Modification records >>
※ ※ ※
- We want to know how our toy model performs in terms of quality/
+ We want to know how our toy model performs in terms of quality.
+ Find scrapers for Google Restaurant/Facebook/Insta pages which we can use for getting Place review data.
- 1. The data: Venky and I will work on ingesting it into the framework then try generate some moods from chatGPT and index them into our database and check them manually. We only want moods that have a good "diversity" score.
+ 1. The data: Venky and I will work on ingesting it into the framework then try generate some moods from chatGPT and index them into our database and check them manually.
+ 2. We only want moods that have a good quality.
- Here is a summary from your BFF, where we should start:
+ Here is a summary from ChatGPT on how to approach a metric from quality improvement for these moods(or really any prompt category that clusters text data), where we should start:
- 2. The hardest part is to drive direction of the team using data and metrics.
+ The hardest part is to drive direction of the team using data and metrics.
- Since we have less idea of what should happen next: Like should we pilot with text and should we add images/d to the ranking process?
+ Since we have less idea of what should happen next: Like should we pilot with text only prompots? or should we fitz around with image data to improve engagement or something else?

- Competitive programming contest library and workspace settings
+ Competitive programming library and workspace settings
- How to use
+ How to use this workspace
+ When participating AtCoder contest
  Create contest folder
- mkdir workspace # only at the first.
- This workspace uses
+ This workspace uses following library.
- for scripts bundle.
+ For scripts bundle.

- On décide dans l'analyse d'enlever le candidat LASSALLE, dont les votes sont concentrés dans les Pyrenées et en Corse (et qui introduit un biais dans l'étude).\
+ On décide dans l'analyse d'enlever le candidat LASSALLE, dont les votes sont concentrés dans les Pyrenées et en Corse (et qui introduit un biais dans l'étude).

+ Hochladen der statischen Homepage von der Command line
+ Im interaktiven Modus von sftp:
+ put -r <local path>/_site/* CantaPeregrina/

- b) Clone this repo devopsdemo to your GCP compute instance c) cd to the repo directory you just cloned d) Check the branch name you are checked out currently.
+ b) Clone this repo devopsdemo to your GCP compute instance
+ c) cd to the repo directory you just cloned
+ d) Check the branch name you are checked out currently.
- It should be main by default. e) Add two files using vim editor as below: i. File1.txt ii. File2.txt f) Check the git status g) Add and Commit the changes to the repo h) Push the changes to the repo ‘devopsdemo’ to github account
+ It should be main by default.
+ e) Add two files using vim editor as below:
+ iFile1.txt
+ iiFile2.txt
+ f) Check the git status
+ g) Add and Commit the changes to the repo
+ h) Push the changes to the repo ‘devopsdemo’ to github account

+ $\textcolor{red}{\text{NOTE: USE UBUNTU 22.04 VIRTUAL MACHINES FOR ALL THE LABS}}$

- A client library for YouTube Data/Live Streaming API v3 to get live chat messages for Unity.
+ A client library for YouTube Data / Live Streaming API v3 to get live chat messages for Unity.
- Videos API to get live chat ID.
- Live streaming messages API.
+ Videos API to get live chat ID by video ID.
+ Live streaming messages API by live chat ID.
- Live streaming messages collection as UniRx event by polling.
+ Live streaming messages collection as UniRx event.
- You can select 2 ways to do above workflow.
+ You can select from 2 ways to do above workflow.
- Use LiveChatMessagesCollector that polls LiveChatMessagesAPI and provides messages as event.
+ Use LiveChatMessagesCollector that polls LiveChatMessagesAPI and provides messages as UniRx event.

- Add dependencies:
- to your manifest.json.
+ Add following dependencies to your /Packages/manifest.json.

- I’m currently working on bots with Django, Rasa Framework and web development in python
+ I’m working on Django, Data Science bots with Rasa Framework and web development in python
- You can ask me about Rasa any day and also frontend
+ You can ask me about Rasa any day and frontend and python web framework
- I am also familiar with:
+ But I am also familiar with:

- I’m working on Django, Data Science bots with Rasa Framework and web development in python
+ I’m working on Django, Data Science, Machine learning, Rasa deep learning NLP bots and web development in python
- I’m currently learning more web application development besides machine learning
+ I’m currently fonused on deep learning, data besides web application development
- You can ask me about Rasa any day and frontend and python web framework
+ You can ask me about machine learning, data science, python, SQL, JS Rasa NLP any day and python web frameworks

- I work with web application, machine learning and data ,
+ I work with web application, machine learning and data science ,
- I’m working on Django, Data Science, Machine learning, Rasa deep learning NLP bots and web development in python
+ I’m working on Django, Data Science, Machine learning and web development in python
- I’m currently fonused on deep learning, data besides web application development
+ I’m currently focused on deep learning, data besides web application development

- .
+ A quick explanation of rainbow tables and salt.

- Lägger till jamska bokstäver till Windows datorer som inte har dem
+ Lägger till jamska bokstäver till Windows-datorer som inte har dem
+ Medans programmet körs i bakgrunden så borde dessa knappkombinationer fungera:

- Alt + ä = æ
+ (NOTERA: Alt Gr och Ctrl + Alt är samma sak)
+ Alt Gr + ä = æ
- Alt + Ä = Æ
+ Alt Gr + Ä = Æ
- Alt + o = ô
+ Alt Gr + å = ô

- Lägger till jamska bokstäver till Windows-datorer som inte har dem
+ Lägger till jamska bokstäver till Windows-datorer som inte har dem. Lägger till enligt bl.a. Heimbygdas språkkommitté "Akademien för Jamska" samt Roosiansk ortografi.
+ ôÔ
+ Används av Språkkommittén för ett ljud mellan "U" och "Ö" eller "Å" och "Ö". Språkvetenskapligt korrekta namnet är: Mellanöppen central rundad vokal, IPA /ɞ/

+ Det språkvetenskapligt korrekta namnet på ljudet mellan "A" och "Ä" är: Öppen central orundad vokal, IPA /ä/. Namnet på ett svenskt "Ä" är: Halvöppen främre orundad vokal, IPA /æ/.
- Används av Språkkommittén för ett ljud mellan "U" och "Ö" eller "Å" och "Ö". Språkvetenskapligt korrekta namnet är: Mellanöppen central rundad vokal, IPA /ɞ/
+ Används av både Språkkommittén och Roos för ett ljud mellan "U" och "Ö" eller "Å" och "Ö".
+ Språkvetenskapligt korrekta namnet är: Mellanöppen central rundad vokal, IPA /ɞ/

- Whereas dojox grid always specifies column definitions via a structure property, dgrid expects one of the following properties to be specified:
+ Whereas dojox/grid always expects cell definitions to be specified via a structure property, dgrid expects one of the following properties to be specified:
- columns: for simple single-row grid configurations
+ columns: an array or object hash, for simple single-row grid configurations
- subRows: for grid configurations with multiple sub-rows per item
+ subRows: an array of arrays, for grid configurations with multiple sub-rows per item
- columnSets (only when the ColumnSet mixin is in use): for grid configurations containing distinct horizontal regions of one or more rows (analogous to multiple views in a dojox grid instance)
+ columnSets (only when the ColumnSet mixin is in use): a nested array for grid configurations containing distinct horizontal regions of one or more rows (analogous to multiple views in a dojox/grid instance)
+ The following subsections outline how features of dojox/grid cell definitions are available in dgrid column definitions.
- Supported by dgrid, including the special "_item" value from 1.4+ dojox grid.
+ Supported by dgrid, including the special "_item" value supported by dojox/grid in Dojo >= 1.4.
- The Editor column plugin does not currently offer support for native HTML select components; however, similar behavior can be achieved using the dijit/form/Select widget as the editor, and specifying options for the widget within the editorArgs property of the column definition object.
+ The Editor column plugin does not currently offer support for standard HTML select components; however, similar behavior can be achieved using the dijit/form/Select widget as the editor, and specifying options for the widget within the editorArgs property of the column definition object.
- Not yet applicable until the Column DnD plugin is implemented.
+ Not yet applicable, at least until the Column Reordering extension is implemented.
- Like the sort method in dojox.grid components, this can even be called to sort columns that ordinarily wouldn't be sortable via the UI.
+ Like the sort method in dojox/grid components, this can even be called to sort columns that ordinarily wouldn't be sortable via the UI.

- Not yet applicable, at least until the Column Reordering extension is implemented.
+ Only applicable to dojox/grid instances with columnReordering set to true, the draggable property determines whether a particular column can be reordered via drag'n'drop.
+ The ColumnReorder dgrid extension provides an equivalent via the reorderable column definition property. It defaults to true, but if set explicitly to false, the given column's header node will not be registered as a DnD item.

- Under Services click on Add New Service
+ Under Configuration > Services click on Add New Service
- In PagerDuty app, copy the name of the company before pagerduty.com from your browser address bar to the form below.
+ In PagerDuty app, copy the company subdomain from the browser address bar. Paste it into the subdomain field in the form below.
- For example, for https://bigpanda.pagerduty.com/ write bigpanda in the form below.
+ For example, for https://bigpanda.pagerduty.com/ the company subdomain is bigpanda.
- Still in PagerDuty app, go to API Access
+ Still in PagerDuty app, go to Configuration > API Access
※ ※ ※
YOUR TASK >>
Once the line with "- Live streaming messages collection" is found in the records above, print exactly that line and every line after it through the line with "python web frameworks".

SOLUTION TO THIS PROBLEM >>
- Live streaming messages collection as UniRx event by polling.
+ Live streaming messages collection as UniRx event.
- You can select 2 ways to do above workflow.
+ You can select from 2 ways to do above workflow.
- Use LiveChatMessagesCollector that polls LiveChatMessagesAPI and provides messages as event.
+ Use LiveChatMessagesCollector that polls LiveChatMessagesAPI and provides messages as UniRx event.

- Add dependencies:
- to your manifest.json.
+ Add following dependencies to your /Packages/manifest.json.

- I’m currently working on bots with Django, Rasa Framework and web development in python
+ I’m working on Django, Data Science bots with Rasa Framework and web development in python
- You can ask me about Rasa any day and also frontend
+ You can ask me about Rasa any day and frontend and python web framework
- I am also familiar with:
+ But I am also familiar with:

- I’m working on Django, Data Science bots with Rasa Framework and web development in python
+ I’m working on Django, Data Science, Machine learning, Rasa deep learning NLP bots and web development in python
- I’m currently learning more web application development besides machine learning
+ I’m currently fonused on deep learning, data besides web application development
- You can ask me about Rasa any day and frontend and python web framework
+ You can ask me about machine learning, data science, python, SQL, JS Rasa NLP any day and python web frameworks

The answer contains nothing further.